Centroid Decomposition is a divide-and-conquer technique on trees. It is used to solve various problems that involve paths in a tree, such as counting paths with certain properties, finding distances, or answering queries on tree paths.

The key idea is to recursively decompose a tree by finding its centroid. This special vertex when removed splits the tree into components, each containing at most half of the original tree's vertices. This guarantees a logarithmic depth of recursion, leading to efficient algorithms.

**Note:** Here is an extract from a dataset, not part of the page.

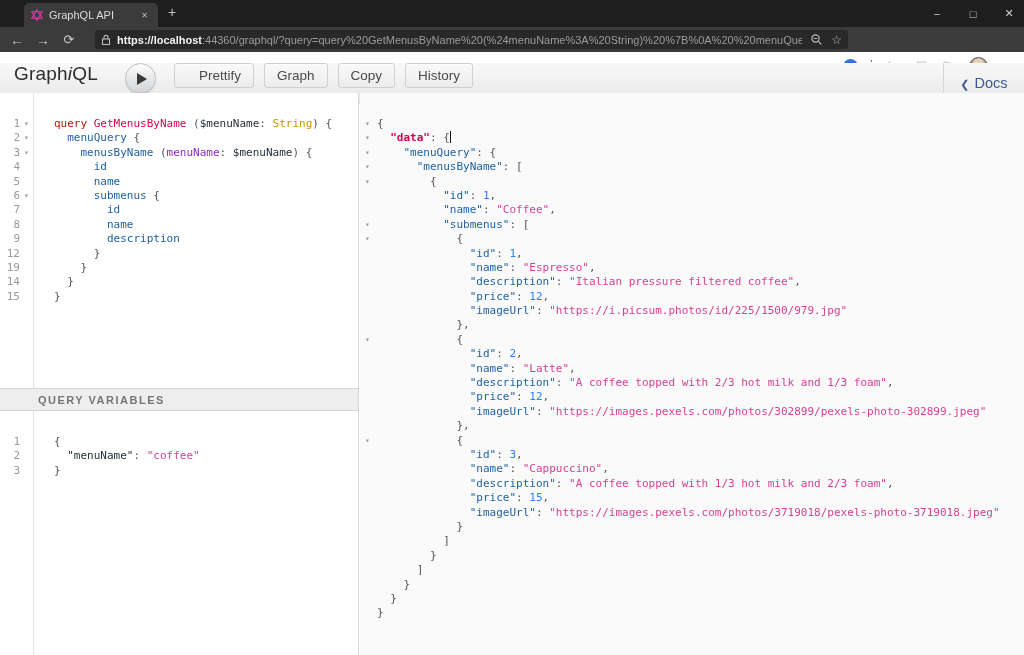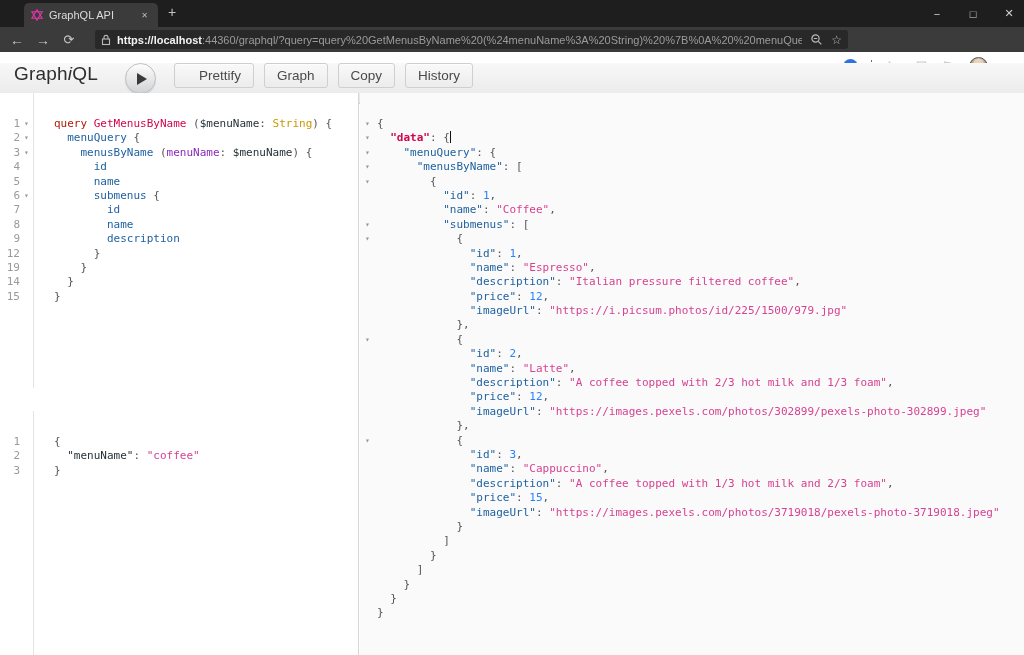"❮ Docs" div.docs-area { html: none -> <div> <span><span>❮</span><span>Docs</span></span> </div> }
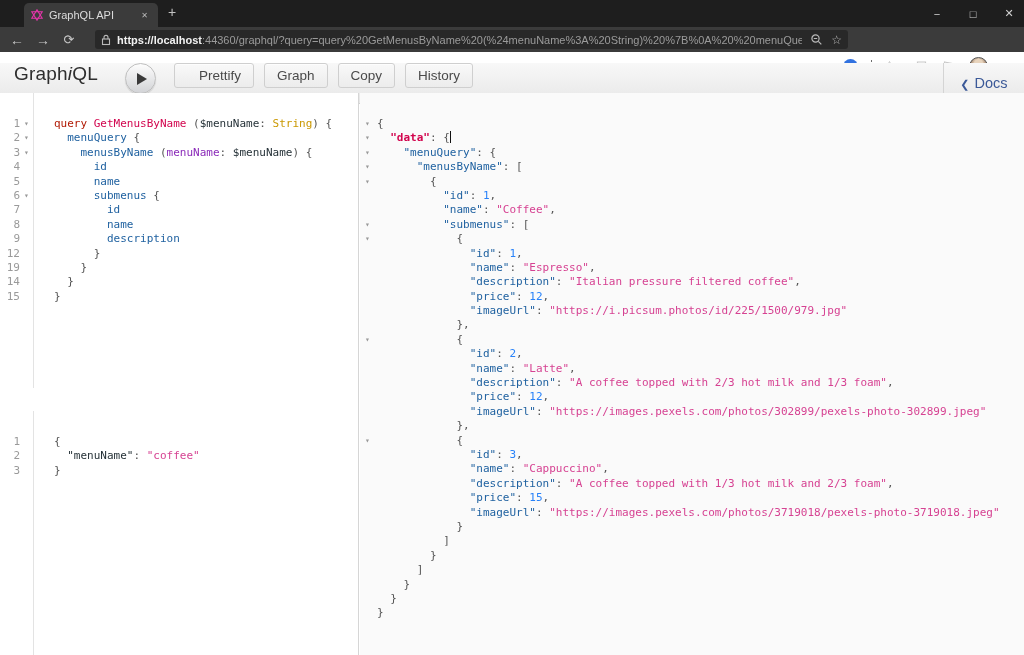"QUERY VARIABLES" div.vars-header { html: none -> <div> <span>QUERY VARIABLES</span> </div> }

Properties and Definition of a Centroid

Let's first understand what a centroid is. A centroid of a tree is a vertex whose removal results in no subtree having more than $\frac{N}{2}$ vertices, where $N$ is the total number of vertices in the tree.

Centroid Tree

For any given tree with $N$ vertices, either one or two centroids exist. If there are two centroids, they must, as well, be adjacent.

Existence and Uniqueness

Theorem: Every tree has at least one centroid, and at most two centroids. If there are two centroids, they must be adjacent.

Proof

Existence: Start from any vertex and keep moving to the child with the largest subtree. Stop when no child has more than $\frac{N}{2}$ vertices. At this point, the current vertex $v$ is a centroid because (1) no child's subtree contains more than $\frac{N}{2}$ vertices (by stopping condition) (2) the "parent side" (all vertices except $v$'s subtree when $v$ was a child) contains at most $\frac{N}{2}$ vertices (otherwise we wouldn't have moved to $v$ from parent).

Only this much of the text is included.